Night of the Tommyknockers (2022)

Rating: B

Dir: Michael Su
Star: Richard Grieco, Angela Cole, Robert LaSardo, Michael Beran

A straightforward, energetic monster mash-up: part Western, part horror, and while few of the elements are original in themselves, the combination is nicely-handled. The Dirt gang, under leader Dirk (Grieco), head to the town of Deer Creek for their next bank robbery, only to find the town eerily quiet. Too quiet. The remaining residents are holed up, in fear of the Tommyknockers, creatures released from their underground lair by mining operations, and which have put the town under siege since. The arrival of a group of violent thugs with few moral qualms might be just what Deer Creek needs. Or not. Especially since they are pursued by bounty hunter Tobin Horn (Beran), who leans toward the first part of “Dead or Alive” on the gang’s Wanted posters.

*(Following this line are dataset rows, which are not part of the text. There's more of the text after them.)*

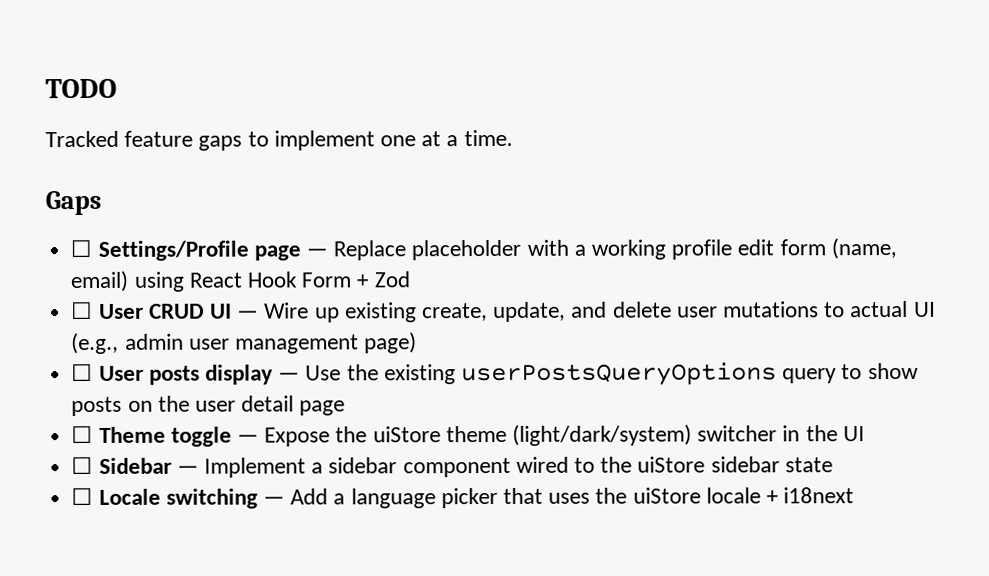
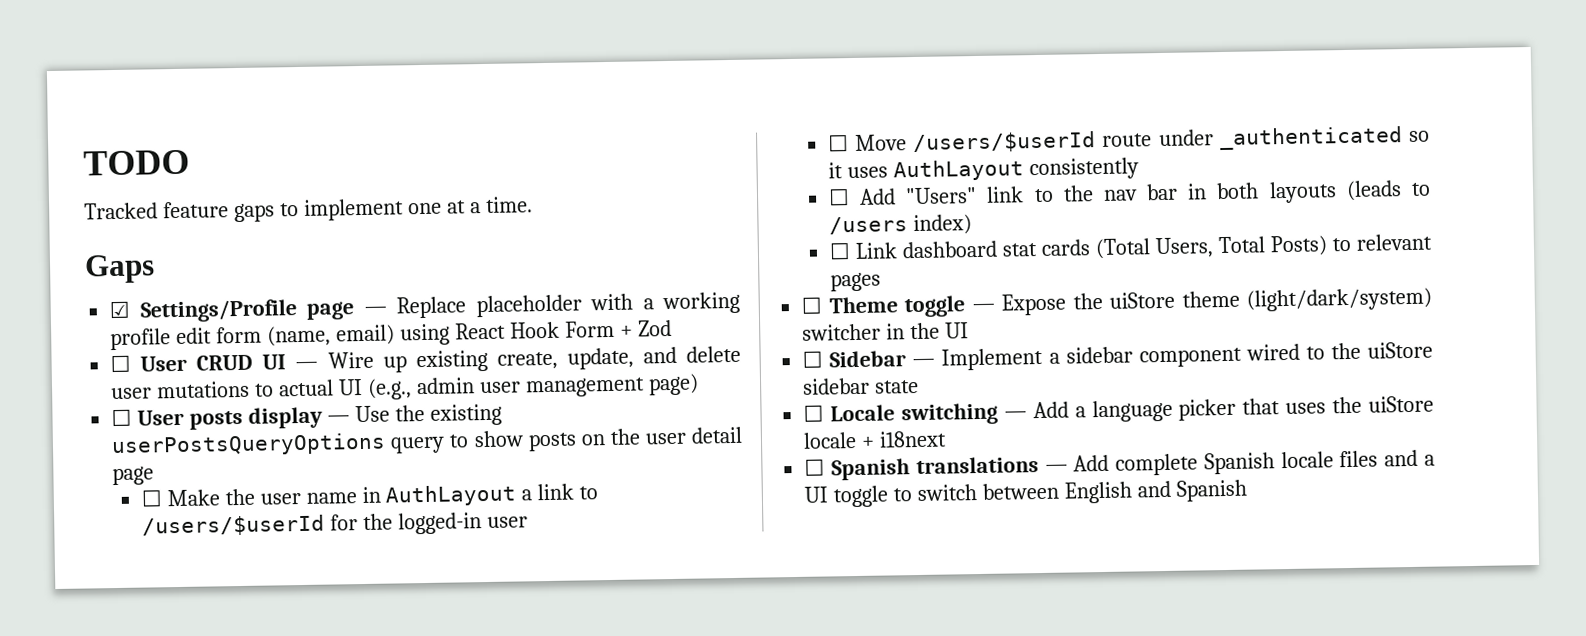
- ☐ Settings/Profile page — Replace placeholder with a working profile edit form (name, email) using React Hook Form + Zod
+ ☑ Settings/Profile page — Replace placeholder with a working profile edit form (name, email) using React Hook Form + Zod
+ ☐ Make the user name in AuthLayout a link to /users/$userId for the logged-in user
+ ☐ Move /users/$userId route under _authenticated so it uses AuthLayout consistently
+ ☐ Add "Users" link to the nav bar in both layouts (leads to /users index)
+ ☐ Link dashboard stat cards (Total Users, Total Posts) to relevant pages
+ ☐ Spanish translations — Add complete Spanish locale files and a UI toggle to switch between English and Spanish

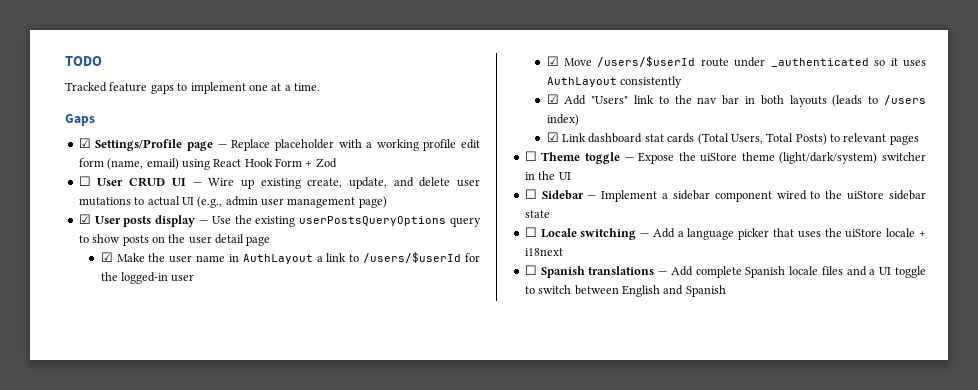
- ☐ User posts display — Use the existing userPostsQueryOptions query to show posts on the user detail page
+ ☑ User posts display — Use the existing userPostsQueryOptions query to show posts on the user detail page
- ☐ Make the user name in AuthLayout a link to /users/$userId for the logged-in user
+ ☑ Make the user name in AuthLayout a link to /users/$userId for the logged-in user
- ☐ Move /users/$userId route under _authenticated so it uses AuthLayout consistently
+ ☑ Move /users/$userId route under _authenticated so it uses AuthLayout consistently
- ☐ Add "Users" link to the nav bar in both layouts (leads to /users index)
+ ☑ Add "Users" link to the nav bar in both layouts (leads to /users index)
- ☐ Link dashboard stat cards (Total Users, Total Posts) to relevant pages
+ ☑ Link dashboard stat cards (Total Users, Total Posts) to relevant pages

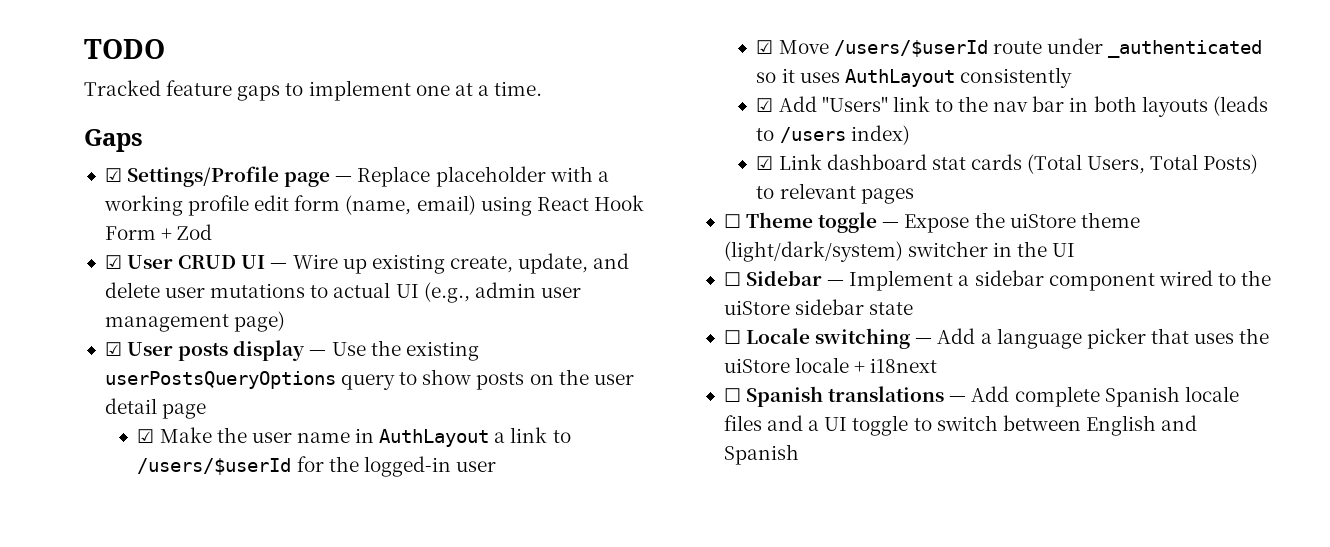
- ☐ User CRUD UI — Wire up existing create, update, and delete user mutations to actual UI (e.g., admin user management page)
+ ☑ User CRUD UI — Wire up existing create, update, and delete user mutations to actual UI (e.g., admin user management page)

After a prologue showing the release of the monsters, this becomes almost a standard Western for a bit, before – a little like From Dusk Till Dawn – making a left-turn into a creature feature. The beasts look as if they came from The Descent, all pale skin and aggression and, while obviously “guy in a suit,” they’re executed well enough to pass muster. The general concept feels similar to Feast, with a disparate group forced to hole up, work together and figure out their enemy’s weaknesses and motivation. And, of course, there’s no connection to the Stephen King novel, made into a film. I wonder if that’s why “Night of the…” has been added for release, compared to the IMDb title?

Regardless, it’s a solid set of influences from which this draws. The strongest suit though, may be the character work. There’s a lot of factions and individuals here, from whores to recovering drunks, yet the script does a good job of giving them personalities and stories… before killing them horribly, in a number of cases. Oh, well. Betty (Cole), Dirk’s other half, might get the best results, always seeming as if she’s the sharpest tool in the box. The effects are almost entirely practical in nature – of all things, I give special praise due to the blowing off of an ear in the gang’s first robbery. Maybe it’s a Tarantino reference? Ok, probably not.

You might find this a little slow between that point, and when the siege aspect truly kicks in. However, from then on, there’s very little slack, and this relentless momentum helps paper over some plot issues. For instance, if the creatures are so averse to light, never attacking during the day, why doesn’t everyone simply gallop out of Deer Creek as soon as the sun goes up? That said, it’s a testament to the pace of the movie, this didn’t actually come to mind until after the final credits had rolled. The same director and producers, as well as some cast, recently gave us Bridge of the Doomed, and this is notably better, mostly in the story, which does a superior job of meshing the elements into an engaging and fun B-movie.

The movie was released on November 25th, and is available through most streaming services.